**TASK STATEMENT:**
Only these lines are needed: the first line of the entries below through the line with "Case #2: Membership", each returned exactly.
::::
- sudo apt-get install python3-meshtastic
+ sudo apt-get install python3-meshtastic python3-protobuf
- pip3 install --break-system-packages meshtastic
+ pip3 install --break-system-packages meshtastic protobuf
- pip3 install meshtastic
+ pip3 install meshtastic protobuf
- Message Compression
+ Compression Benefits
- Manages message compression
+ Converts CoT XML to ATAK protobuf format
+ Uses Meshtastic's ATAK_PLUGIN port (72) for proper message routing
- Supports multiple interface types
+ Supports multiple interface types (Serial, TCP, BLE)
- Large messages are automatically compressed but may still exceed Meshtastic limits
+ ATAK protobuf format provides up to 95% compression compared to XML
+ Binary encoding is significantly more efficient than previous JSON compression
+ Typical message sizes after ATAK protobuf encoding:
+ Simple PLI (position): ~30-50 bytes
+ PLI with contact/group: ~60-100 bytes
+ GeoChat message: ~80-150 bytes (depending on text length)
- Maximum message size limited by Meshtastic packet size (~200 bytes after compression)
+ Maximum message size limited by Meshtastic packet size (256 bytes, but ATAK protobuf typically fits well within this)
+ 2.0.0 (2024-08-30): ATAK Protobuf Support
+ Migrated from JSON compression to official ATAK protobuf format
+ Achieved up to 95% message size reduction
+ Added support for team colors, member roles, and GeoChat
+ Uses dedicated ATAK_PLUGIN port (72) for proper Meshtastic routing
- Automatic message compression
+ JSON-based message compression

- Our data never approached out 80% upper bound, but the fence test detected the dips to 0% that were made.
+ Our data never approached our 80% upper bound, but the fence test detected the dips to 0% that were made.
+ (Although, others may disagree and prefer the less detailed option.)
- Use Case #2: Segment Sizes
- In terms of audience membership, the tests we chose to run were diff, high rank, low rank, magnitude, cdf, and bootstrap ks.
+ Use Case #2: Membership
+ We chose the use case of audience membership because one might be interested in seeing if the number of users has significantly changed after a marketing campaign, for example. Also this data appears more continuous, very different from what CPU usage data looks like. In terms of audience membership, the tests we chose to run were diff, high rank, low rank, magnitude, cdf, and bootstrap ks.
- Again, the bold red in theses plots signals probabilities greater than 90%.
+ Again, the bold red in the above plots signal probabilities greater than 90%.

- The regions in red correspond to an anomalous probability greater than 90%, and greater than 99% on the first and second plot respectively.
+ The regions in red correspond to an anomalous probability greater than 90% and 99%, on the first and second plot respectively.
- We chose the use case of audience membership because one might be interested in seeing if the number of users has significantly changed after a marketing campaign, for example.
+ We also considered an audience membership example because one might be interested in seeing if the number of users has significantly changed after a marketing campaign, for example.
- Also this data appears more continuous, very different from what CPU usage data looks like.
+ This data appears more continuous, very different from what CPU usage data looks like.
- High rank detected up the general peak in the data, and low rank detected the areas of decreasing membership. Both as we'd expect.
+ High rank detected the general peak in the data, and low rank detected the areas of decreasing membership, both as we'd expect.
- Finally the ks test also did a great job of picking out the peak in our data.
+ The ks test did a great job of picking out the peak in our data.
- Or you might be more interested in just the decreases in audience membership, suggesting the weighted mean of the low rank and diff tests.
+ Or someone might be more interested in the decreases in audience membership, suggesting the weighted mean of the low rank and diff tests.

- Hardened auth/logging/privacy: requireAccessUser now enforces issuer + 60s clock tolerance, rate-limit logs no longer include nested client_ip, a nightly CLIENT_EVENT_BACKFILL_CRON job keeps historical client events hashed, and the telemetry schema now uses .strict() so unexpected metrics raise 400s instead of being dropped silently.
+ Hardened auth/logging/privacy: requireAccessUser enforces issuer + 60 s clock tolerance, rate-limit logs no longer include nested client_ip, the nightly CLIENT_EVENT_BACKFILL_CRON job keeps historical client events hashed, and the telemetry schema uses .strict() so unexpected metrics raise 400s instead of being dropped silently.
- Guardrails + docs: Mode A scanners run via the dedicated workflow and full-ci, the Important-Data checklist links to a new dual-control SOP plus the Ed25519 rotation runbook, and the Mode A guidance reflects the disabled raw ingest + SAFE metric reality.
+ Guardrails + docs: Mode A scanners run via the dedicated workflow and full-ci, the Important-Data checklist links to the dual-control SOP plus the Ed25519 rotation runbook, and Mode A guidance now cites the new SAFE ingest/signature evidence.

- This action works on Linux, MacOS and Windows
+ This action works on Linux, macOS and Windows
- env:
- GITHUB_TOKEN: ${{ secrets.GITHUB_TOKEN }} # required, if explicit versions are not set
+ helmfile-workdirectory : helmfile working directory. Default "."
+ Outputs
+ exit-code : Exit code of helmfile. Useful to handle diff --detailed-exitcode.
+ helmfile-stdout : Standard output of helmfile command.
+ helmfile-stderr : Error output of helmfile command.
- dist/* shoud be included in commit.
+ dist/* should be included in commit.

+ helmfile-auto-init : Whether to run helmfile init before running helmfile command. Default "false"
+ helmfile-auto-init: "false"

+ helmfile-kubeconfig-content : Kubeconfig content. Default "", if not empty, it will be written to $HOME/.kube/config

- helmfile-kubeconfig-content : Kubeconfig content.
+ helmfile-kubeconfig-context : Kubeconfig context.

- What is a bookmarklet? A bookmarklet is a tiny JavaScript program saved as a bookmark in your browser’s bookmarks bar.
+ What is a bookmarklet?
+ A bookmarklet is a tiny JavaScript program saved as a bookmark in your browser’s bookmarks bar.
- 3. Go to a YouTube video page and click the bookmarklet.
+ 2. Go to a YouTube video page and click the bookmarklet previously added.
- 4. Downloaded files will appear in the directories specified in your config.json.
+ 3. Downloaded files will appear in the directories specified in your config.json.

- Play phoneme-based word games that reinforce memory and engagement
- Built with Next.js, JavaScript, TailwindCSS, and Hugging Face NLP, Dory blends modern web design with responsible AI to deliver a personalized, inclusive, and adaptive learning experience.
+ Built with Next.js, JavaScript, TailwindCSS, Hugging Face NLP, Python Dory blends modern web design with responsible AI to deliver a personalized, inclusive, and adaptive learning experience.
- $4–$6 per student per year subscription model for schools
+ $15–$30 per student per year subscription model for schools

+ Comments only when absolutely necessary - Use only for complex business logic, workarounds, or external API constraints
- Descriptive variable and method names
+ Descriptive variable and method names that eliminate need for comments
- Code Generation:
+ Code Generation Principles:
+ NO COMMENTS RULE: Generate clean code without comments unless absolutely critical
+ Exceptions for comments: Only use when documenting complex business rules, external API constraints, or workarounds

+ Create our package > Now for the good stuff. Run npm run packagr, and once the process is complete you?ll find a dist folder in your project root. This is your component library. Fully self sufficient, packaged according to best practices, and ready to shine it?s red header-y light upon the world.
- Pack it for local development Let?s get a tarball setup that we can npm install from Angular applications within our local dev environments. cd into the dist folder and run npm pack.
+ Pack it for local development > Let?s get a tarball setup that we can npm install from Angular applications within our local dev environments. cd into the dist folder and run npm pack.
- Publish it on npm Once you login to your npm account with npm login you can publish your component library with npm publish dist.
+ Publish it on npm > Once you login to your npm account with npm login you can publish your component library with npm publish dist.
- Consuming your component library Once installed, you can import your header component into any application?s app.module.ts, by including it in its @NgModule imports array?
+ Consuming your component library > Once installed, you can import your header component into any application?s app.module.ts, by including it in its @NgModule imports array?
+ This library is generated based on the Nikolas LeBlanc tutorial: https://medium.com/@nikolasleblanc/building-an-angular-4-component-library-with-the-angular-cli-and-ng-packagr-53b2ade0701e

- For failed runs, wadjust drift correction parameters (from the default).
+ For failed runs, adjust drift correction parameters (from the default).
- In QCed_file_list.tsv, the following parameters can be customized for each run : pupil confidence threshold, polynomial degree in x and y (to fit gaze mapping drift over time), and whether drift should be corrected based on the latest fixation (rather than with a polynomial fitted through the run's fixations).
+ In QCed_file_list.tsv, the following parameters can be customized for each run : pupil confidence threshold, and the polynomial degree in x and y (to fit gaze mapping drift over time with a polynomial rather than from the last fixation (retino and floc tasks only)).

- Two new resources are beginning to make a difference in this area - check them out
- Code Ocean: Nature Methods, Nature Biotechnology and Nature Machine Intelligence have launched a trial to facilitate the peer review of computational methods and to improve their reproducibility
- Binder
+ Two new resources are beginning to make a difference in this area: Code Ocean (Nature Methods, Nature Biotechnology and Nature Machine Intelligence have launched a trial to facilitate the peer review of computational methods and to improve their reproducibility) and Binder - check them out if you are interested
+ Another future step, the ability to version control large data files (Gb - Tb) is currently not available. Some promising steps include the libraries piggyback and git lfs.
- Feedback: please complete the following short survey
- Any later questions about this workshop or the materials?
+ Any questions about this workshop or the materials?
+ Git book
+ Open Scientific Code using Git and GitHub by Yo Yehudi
::::
**RESULT FOR THIS EXERCISE:**
- sudo apt-get install python3-meshtastic
+ sudo apt-get install python3-meshtastic python3-protobuf
- pip3 install --break-system-packages meshtastic
+ pip3 install --break-system-packages meshtastic protobuf
- pip3 install meshtastic
+ pip3 install meshtastic protobuf
- Message Compression
+ Compression Benefits
- Manages message compression
+ Converts CoT XML to ATAK protobuf format
+ Uses Meshtastic's ATAK_PLUGIN port (72) for proper message routing
- Supports multiple interface types
+ Supports multiple interface types (Serial, TCP, BLE)
- Large messages are automatically compressed but may still exceed Meshtastic limits
+ ATAK protobuf format provides up to 95% compression compared to XML
+ Binary encoding is significantly more efficient than previous JSON compression
+ Typical message sizes after ATAK protobuf encoding:
+ Simple PLI (position): ~30-50 bytes
+ PLI with contact/group: ~60-100 bytes
+ GeoChat message: ~80-150 bytes (depending on text length)
- Maximum message size limited by Meshtastic packet size (~200 bytes after compression)
+ Maximum message size limited by Meshtastic packet size (256 bytes, but ATAK protobuf typically fits well within this)
+ 2.0.0 (2024-08-30): ATAK Protobuf Support
+ Migrated from JSON compression to official ATAK protobuf format
+ Achieved up to 95% message size reduction
+ Added support for team colors, member roles, and GeoChat
+ Uses dedicated ATAK_PLUGIN port (72) for proper Meshtastic routing
- Automatic message compression
+ JSON-based message compression

- Our data never approached out 80% upper bound, but the fence test detected the dips to 0% that were made.
+ Our data never approached our 80% upper bound, but the fence test detected the dips to 0% that were made.
+ (Although, others may disagree and prefer the less detailed option.)
- Use Case #2: Segment Sizes
- In terms of audience membership, the tests we chose to run were diff, high rank, low rank, magnitude, cdf, and bootstrap ks.
+ Use Case #2: Membership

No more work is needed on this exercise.